Radioactive Dating Techniques

Depending on the object that scientists are trying to study, different radioactive dating techniques can be used. For instance, potassium-40 can be used in the dating of rocks that are older than 100,000. But, why potassium-40? Well, it is because most rocks contain potassium!

The most common radioisotope used in radioactive dating techniques, however, is probably carbon-14. Carbon-14 is a radioactive isotope of carbon that has a half-life of 5,720 years, and the reason it is very useful in the dating of fossils and some rocks is because it has a short half-life compared to other radioactive atoms. So, by using carbon-14, scientists can get a more accurate age. This technique is called radiocarbon (¹⁴C) dating, and it is useful to date objects back to 40,000 years.

The figure below shows stable and unstable isotopes of carbon (carbon-12, and carbon-13), including the radioactive decay of the unstable isotope ¹⁴C into ¹⁴N. As time passes, carbon-14 decays into nitrogen-14, releasing lots of energy!

Other dating techniques involve using a uranium-lead (U-Pb) system for the dating of volcanic rocks, and rhenium-osmium (Re-Os) to date iron meteorites.

Radioactive Dating Method

Now that we know what radioactive isotopes are and how they can be used in radioactive dating, let's dig into the method used in the laboratory to determine the age of a rock.

Here, a mass spectrometer is used to measure the number of atoms of an element and determine the abundance of the parent and daughter isotopes (parent/daughter ratio) present in the rock. Then, the age of the rock is mathematically calculated using the half-life of the radioactive isotopes involved.

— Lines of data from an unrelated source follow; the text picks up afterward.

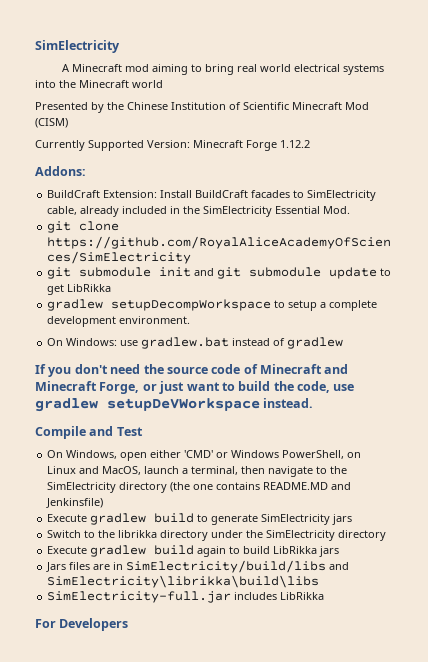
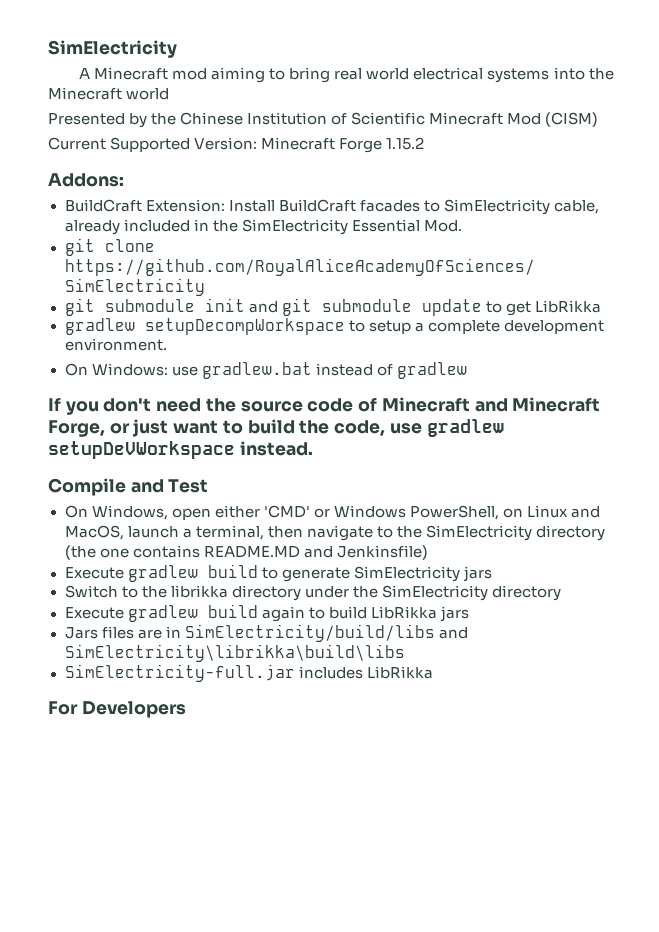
- Currently Supported Version: Minecraft Forge 1.12.2
+ Current Supported Version: Minecraft Forge 1.15.2

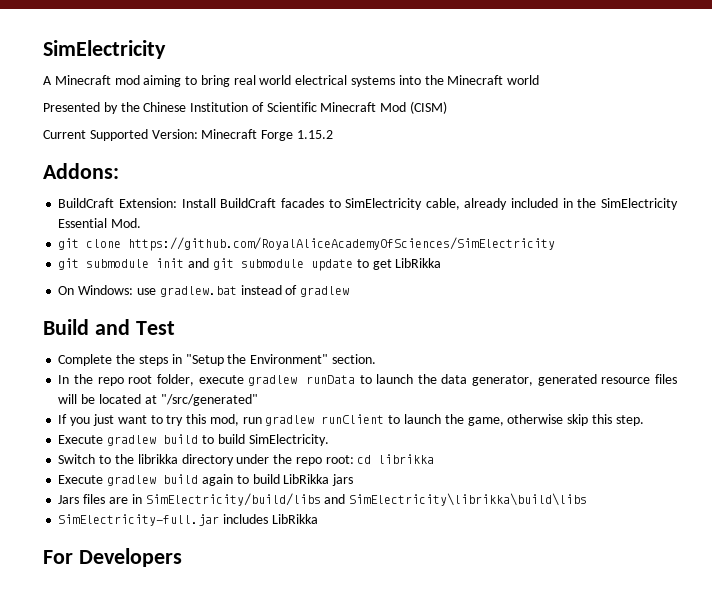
- gradlew setupDecompWorkspace to setup a complete development environment.
- If you don't need the source code of Minecraft and Minecraft Forge, or just want to build the code, use gradlew setupDeVWorkspace instead.
- Compile and Test
- On Windows, open either 'CMD' or Windows PowerShell, on Linux and MacOS, launch a terminal, then navigate to the SimElectricity directory (the one contains README.MD and Jenkinsfile)
+ Build and Test
+ Complete the steps in "Setup the Environment" section.
+ In the repo root folder, execute gradlew runData to launch the data generator, generated resource files will be located at "/src/generated"
+ If you just want to try this mod, run gradlew runClient to launch the game, otherwise skip this step.
- Execute gradlew build to generate SimElectricity jars
+ Execute gradlew build to build SimElectricity.
- Switch to the librikka directory under the SimElectricity directory
+ Switch to the librikka directory under the repo root: cd librikka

Radioactive Dating Formula

Once geologists determine the isotopic abundances of each parent/daughter elements using the mass spectrometer, the radioactive dating formula below can be used to find the age of the rock.

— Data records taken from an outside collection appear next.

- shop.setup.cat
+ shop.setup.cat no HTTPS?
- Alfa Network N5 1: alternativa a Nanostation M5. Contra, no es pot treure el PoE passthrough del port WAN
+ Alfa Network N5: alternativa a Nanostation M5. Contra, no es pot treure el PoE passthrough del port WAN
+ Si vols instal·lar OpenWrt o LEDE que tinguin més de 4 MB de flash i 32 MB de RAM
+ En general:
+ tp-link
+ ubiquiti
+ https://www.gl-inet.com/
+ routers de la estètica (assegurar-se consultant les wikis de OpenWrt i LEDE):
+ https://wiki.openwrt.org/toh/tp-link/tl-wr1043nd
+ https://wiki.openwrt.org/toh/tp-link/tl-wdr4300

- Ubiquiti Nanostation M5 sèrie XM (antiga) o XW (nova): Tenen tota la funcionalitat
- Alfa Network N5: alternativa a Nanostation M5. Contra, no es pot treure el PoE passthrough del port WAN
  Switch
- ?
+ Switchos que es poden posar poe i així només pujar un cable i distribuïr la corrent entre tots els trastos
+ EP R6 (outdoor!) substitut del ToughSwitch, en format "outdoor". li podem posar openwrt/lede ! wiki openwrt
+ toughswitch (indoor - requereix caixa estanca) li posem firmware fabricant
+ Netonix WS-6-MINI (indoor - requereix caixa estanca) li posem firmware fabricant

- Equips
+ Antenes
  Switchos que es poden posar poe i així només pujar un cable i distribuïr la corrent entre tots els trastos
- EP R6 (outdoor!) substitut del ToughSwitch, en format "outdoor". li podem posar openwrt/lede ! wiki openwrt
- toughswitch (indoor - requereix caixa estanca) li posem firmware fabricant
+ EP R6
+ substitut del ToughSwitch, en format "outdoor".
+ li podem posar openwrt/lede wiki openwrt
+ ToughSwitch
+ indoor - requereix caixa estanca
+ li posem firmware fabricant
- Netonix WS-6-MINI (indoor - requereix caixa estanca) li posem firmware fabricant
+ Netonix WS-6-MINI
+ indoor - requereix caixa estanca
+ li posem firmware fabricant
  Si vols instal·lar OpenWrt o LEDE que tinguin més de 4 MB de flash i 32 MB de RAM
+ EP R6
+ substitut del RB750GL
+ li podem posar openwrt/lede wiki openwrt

$$ t = \frac{1}{\lambda}\text{ln}(\frac{D}{P}) $$

Where:

• \( t \) is equal to the age of the rock or object
• \( \lambda \) is the decay constant
• \( D \) is the number of atoms of the daughter isotope
• \( P \) is the number of atoms of the parent isotope

Now, let's put this formula into practice! Let's say that you encountered a rock that contains 0.200 mg of Pb-206 for every 1.000 mg of U-238. Using laboratory methods, you found that the rock has 1.000 mg of U-206 and 1.231 mg of U-238.

Since the half-life for the decay of U-238 to Pb-206 is \( \text {4.5} \times \text {10}^{9} \) years and the decay constant is \( \text {1.5} \times \text {10}^{-10} \) years^-1 , how can we find the age of that rock? Let's find out!

From the problem, we know that U-238 is the parent isotope and Pb-206 is the daughter isotope formed from the decay of the nucleus of the parent isotope. Now, all we need to do it plug in the values into the radioactive dating formula.

$$ t = \frac{1}{1.5\times 10^{-10}}\text{ln}(\frac{1.000}{0.231}) = 1.7\times 10^{9}\text{ years} $$

Radioactive Dating Examples

Lastly, let's take a look at some examples involving radioactive dating. To predict how old the earth is, the ratio of Rb/Sr can be used. According to researchers, radioactive dating suggests that the earth is about \( \text {4.53} \times \text {10}^{9} \) years old!

Figure 4. Age of Earth, Isadora Santos - Vaia Originals.

Radioactive dating has also been used to determine the age of different mountains and volcanoes! For example, it was discovered that the age of a rock found at the top of the Grand Canyon yielded by a volcanic eruption was 1.143 billion years! However, radioactive dating is not always correct, and if contamination is present, it can yield an incorrect date result.

Now, I hope that you were able to understand radioactive dating a little better!